Я опять коротко всхлипываю.
— Хотят, чтобы ты изменила показания?
Я киваю.
— Но я не могу. Я так боюсь, до смерти боюсь… не за себя… за бабушку. И все равно не могу. Просто не могу и всё. Ты меня, наверное, не понимаешь, да?
— Отчего же? Я бы сильно удивился, если б было иначе. Просто… — Герман на миг замолкает. — Просто лучше бы ты рассказала мне об этом сразу.
— Наверное… — пожимаю плечами. — Ну, просто ты же вроде как с ними. Я не хотела ставить тебя перед выбором. Ты же сам сказал, что отец до суда в подвешенном состоянии. И все зависит от губернатора. И, если честно, я даже боялась, что ты… выберешь не нас.
Герман долго смотрит на меня с совершенно нечитаемым выражением. Потом говорит:
— Я всегда выберу тебя.
Я сглатываю. Лишь бы опять не расплакаться. Сморгнув подступившие слезы, выдавливаю благодарную улыбку в ответ.
— Ты злишься на меня, да? Что не доверилась тебе сразу?
Он качает головой.
— Но ты такой… мрачный. Если злишься, можешь всё мне высказать…
— Как я могу на тебя злиться? — невесело улыбается он. — Я на себя злюсь.
— За что?
Но он вместо этого вдруг спрашивает:
— Ты ведь из-за этого звонила тогда? Когда ответила Вика?
— Да, — признаю я.
Он снова выдыхает, протяжно и как-то мучительно.
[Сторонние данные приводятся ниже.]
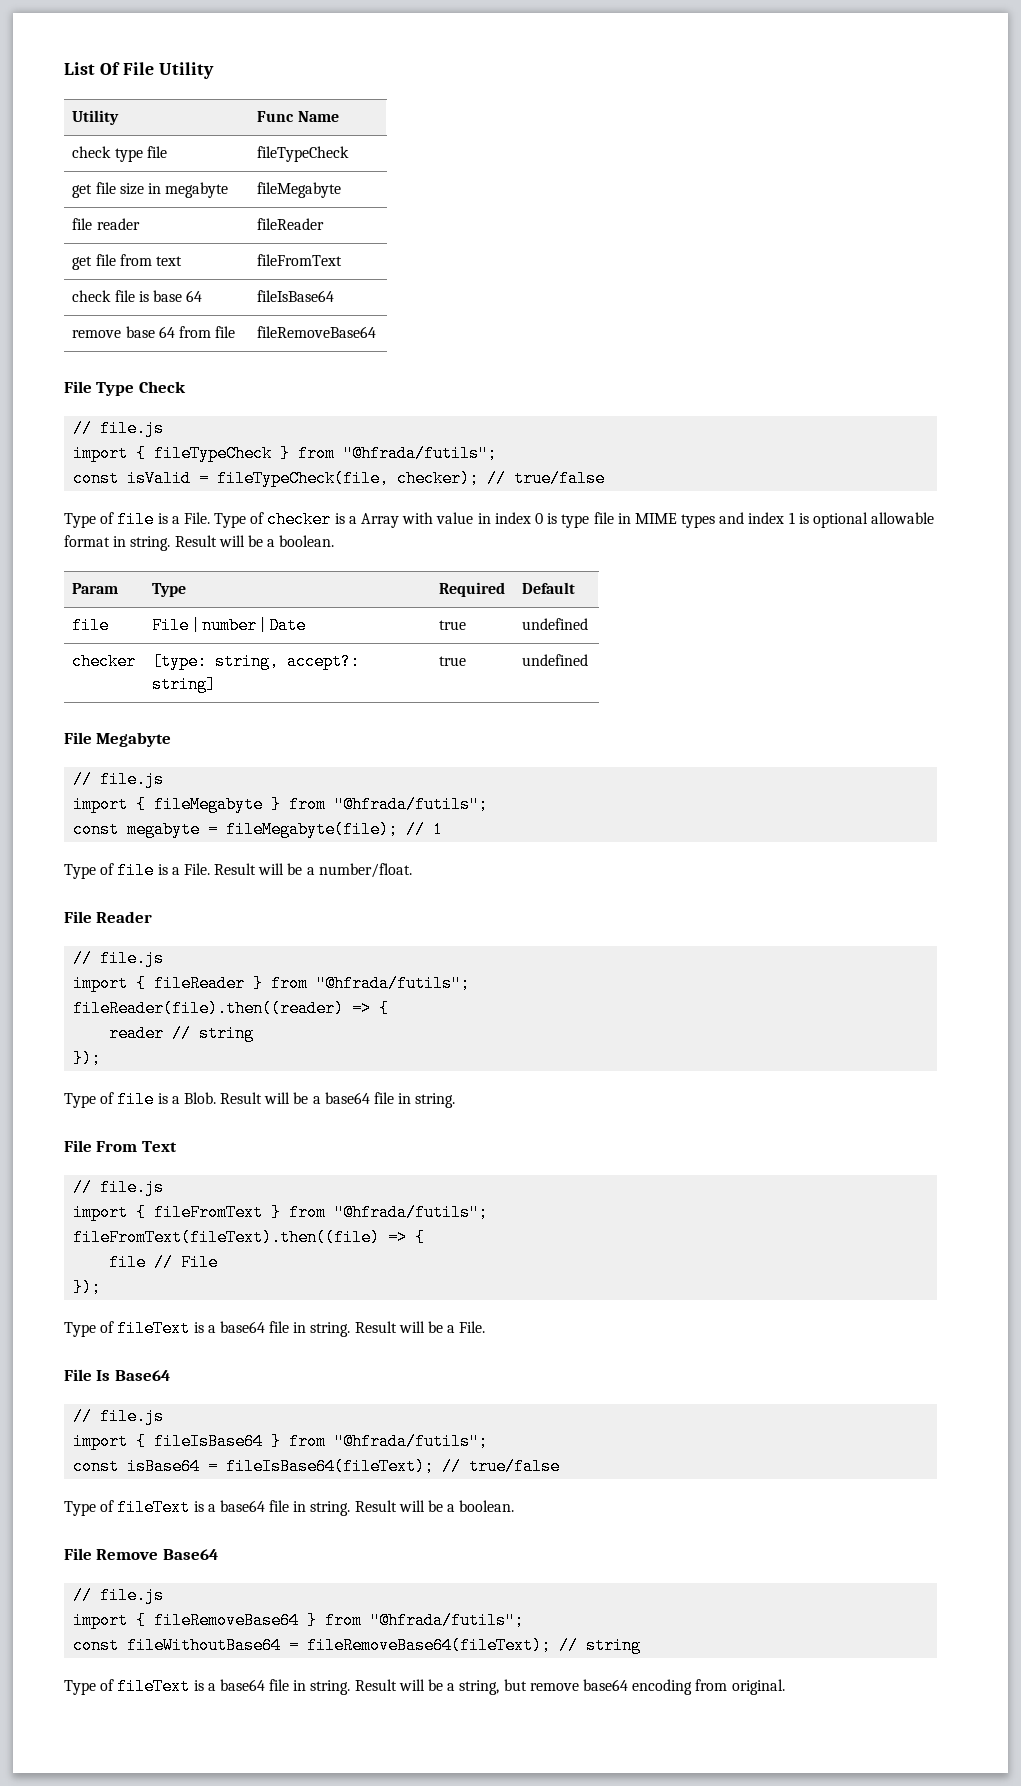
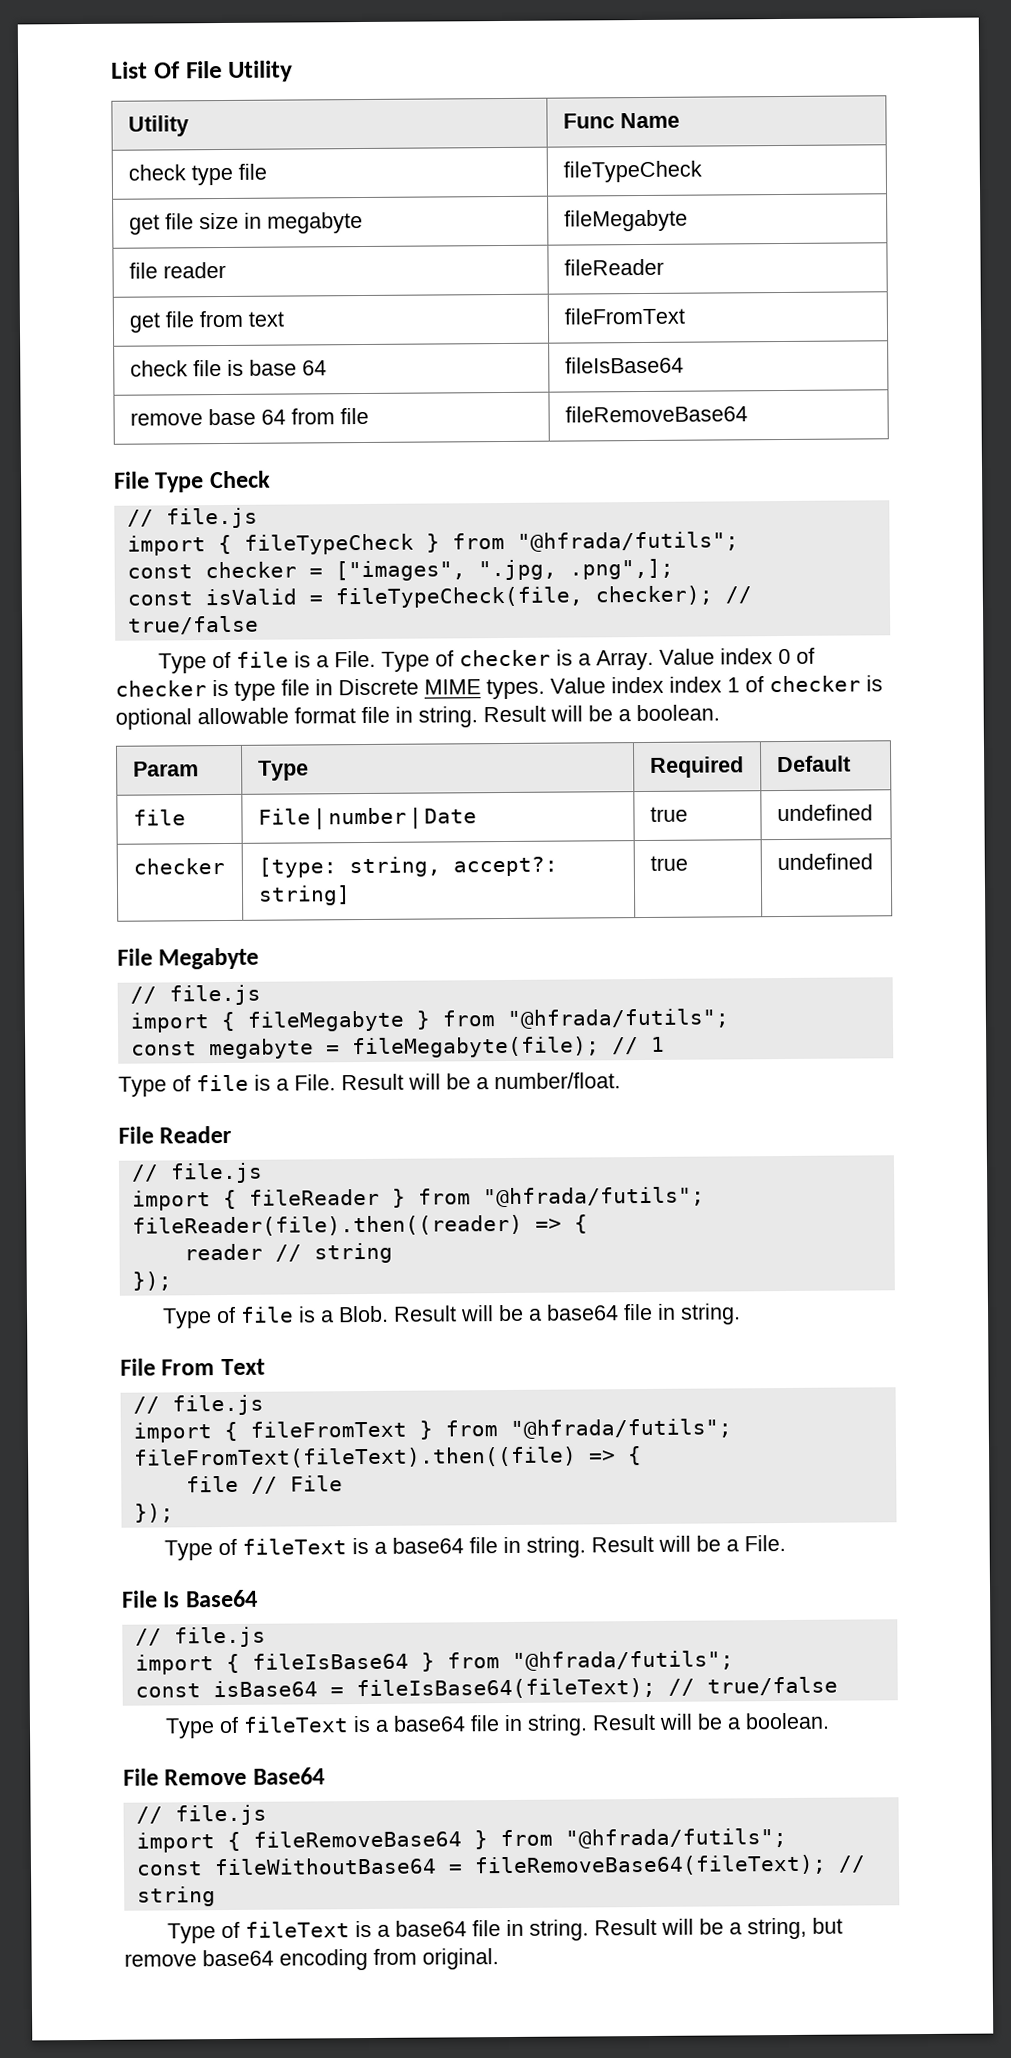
+ const checker = ["images", ".jpg, .png",];
- Type of checker is a Array with value in index 0 is type file in MIME types and index 1 is optional allowable format in string.
+ Type of checker is a Array. Value index 0 of checker is type file in Discrete MIME types. Value index index 1 of checker is optional allowable format file in string.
Немного поколебавшись, я спрашиваю:
— А что мне теперь делать?
— Ничего. Пока, во всяком случае, — вздыхает он.
— А если они опять придут?
— Не придут.
— А ты откуда знаешь?
Он не отвечает. А потом говорит:
— Поехали ко мне? Живи у меня. Я буду тебя возить, куда надо. В школу твою или еще куда.
— А как же бабушка? Я не могу ее бросить.
— Возьми ее собой. Места хватит.
Я бы полжизни, наверное, отдала, чтобы просто поехать к нему, жить с ним в одном доме. С ним… да это же просто мечта. Сказка.
— Я не могу… — выдавливаю из себя горестно. — Что я скажу Антону? Я не могу… Прости меня, прости. Но…
Я закрываю лицо руками. Слез нет, но так горько…
На удивление, Герман не спорит, не доказывает мне, что я погрязла в болоте, что гублю себя, что я должна освободиться и все прочее. Он просто молча ждет.
— Прости меня, — шепчу я.
— Тебе не за что просить у меня прощения, Леночка, — отвечает он.
Чтобы скорее миновать этот неловкий момент с Антоном, я с наигранной живостью сообщаю ему:
— А знаешь, что мы придумали? Точнее, Олеся Владимировна. Про всё это рассказать в СМИ. Завтра утром к Юльке приедет журналистка, возьмет у нее интервью. А затем и со мной побеседует. И потом всё это опубликуют. Как думаешь, это нам поможет?
Герман почему-то не отвечает. Только опять смотрит на меня так же, как час назад, при встрече. С какой-то пронизывающей жалостью. Так смотрел на меня двоюродный дядя, когда объяснял, почему я больше никогда не увижу маму с папой. Так же смотрел на нас и врач, когда сообщал про аневризму.
— Олеся Владимировна говорит, что поможет… — вяло заканчиваю я мысль и замолкаю.
Видимо, Германа ранило, что я отказалась к нему поехать жить. Меня бы тоже ранило. Отворачиваюсь к окну. Мне неудобно перед ним, да вообще стыдно. Я ведь ненавижу такое: пользоваться человеком, который тебя любит. А у меня сейчас так и получается. Обращаюсь за помощью к нему и тут же говорю: «Извини, у меня Антон». Хороша, ничего не скажешь. Самой от себя противно…
— Прости меня, — жалобно лепечу я. — Мне пора. Я… я позвоню тебе… потом как-нибудь, да?
Он кивает и все смотрит, смотрит так, что у меня сейчас сердце разорвется. Я не выдерживаю. Выскакиваю из машины и убегаю домой.